9 Privacy
SPARK always collects data in a secure way before automatically processing and harmonizing it for you. Professionals and participants can view their data in the frontend user interface. Participants will always retain ownership when contributing their data to your study or clinic and may always download and view their own data. Cognitive tests and survey instruments collect high quality metadata that can measure attention, focus, memory performance, and more.
9.1 Data collection
A participant signs up with an anonymous account by requesting a two-word passphrase. The identity of the participant is thus unknown to SPARK. By default, a professional can see the data of its participants, but any other access must be explicitly granted. The professionals are able to view aggregate reports that contain no identifying information about the participants.
SPARK collects data in the following ways:
- SPARK receives data about participants whenever they interact with the SPARK app, such as when a participant launches the application, clicks on, views or otherwise interacts with a feature. This may include date and time of the request, the feature requested, and completion status of the request.
- SPARK receives data from the mobile phone a participant uses to launch the SPARK app.
- SPARK receives data about a participants answers to surveys and cognitive tests.
- If a participant opts in, SPARK receives geospatial data that can tell where a participant is nearby when the participant interacts with the app.

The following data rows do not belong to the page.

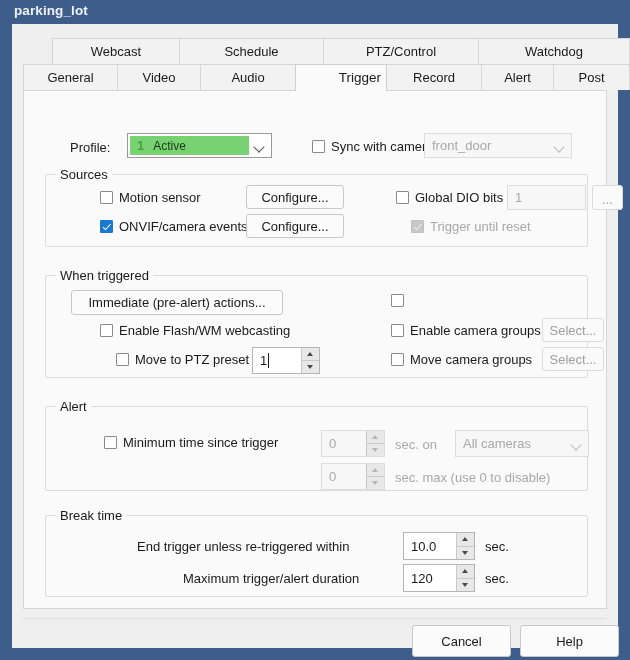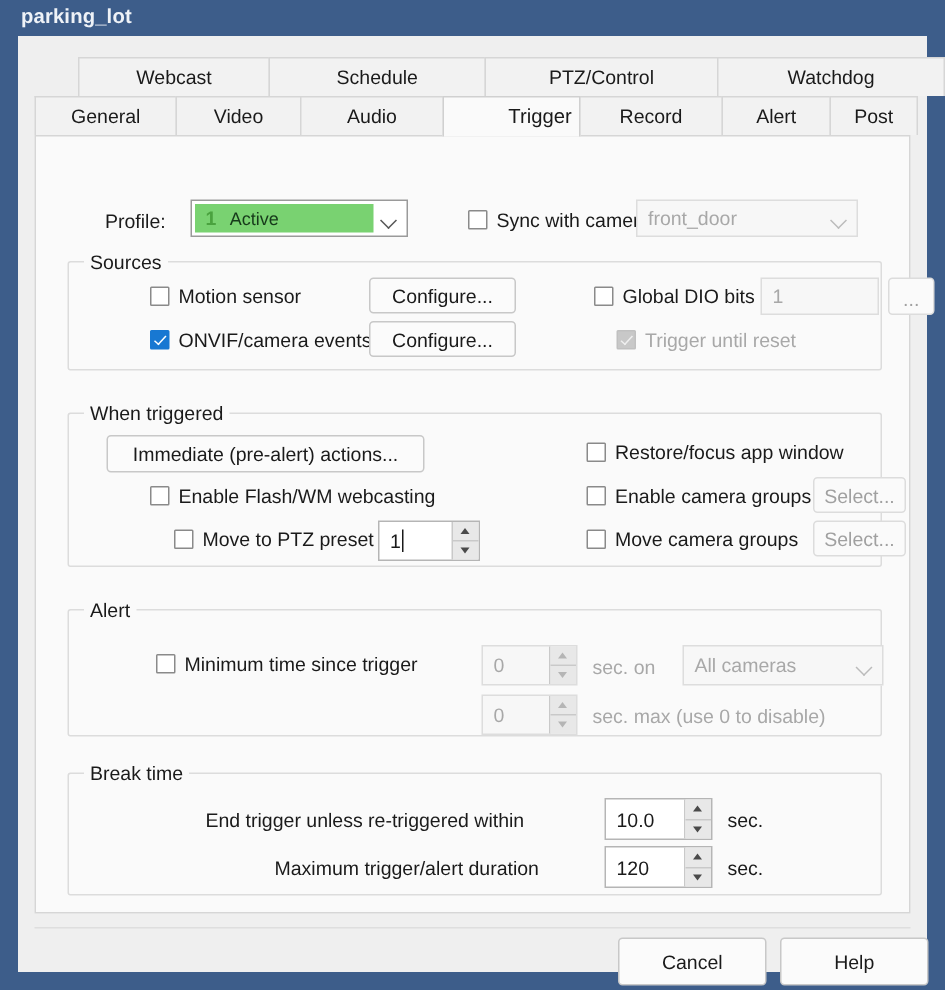--- a/index.html
+++ b/index.html
@@ -334,7 +334,7 @@
       <div class="tab tabrow-bottom" style="left:458px; width:73px;">
         <span>Alert</span>
       </div>
-      <div class="tab tabrow-bottom" style="left:530px; width:59px;">
+      <div class="tab tabrow-bottom" style="left:530px; width:77px;">
         <span>Post</span>
       </div>
     </div>

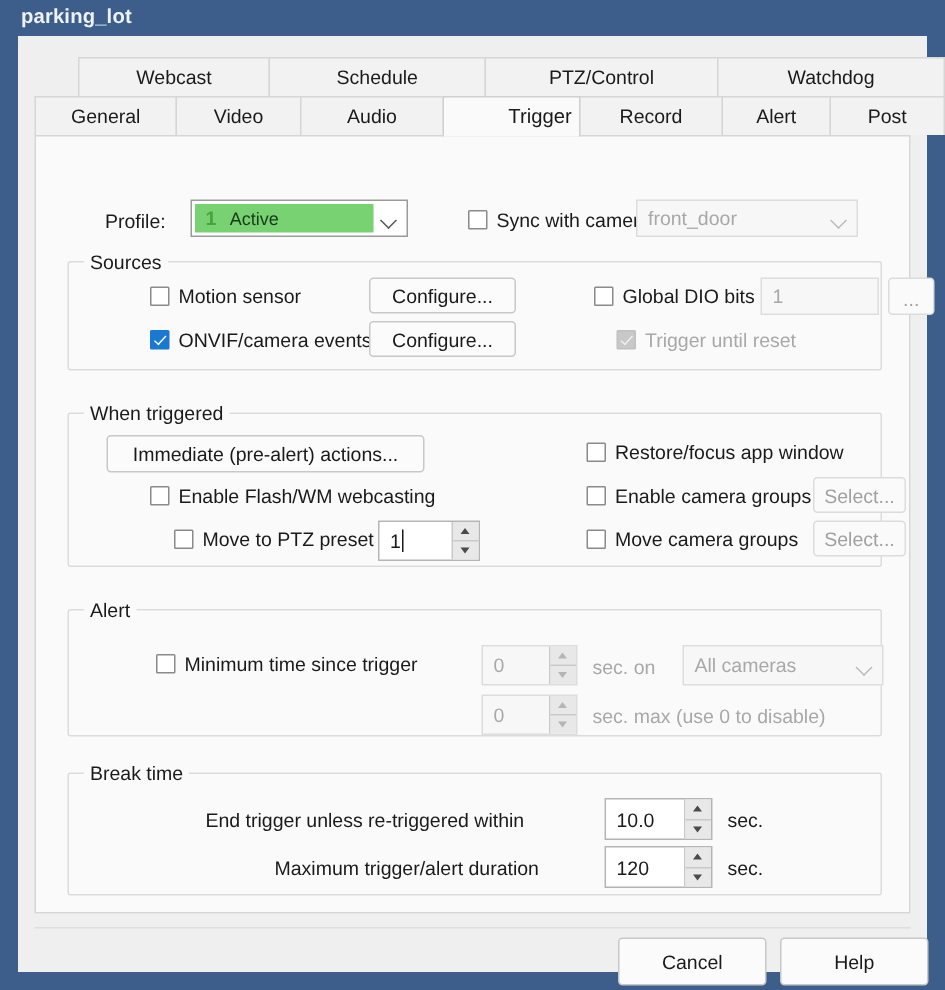--- a/index.html
+++ b/index.html
@@ -426,7 +426,6 @@
 
         <div class="cbwrap" style="left:313px; top:18px;">
           <span class="cb"></span>
-          <span class="cbtext">Restore/focus app window</span>
         </div>
 
         <div class="cbwrap" style="left:313px; top:47px;">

- If the participant opts in, SPARK receives data about their step count and other information provided by Apple Health Kit or Google Fit.
9.2 Data security
The industry encryption standards AES-256 and TLSv1.3 facilitate secure storage and transmission of data in a HIPAA, COPPA, and GDPR-compliant manner.
9.3 Activity event processing
The following data is processed and saved when a participant completes an activity:
- Activity related data (in temporal slice format, e.g. answer to a survey)
- Timestamp of the execution of the activity
- Reference to the activity identifier
- Reference to the participant identifier
- Duration of the execution of the activity
Activity event data can be traced back to a participant, but no further information about the participant is known as the participant signed up with an anonymous account.
Survey question types range from multiple-choice, open questions, likert, numerical, etc. Recording activity (i.e. voice recording) data is saved base64 encoded.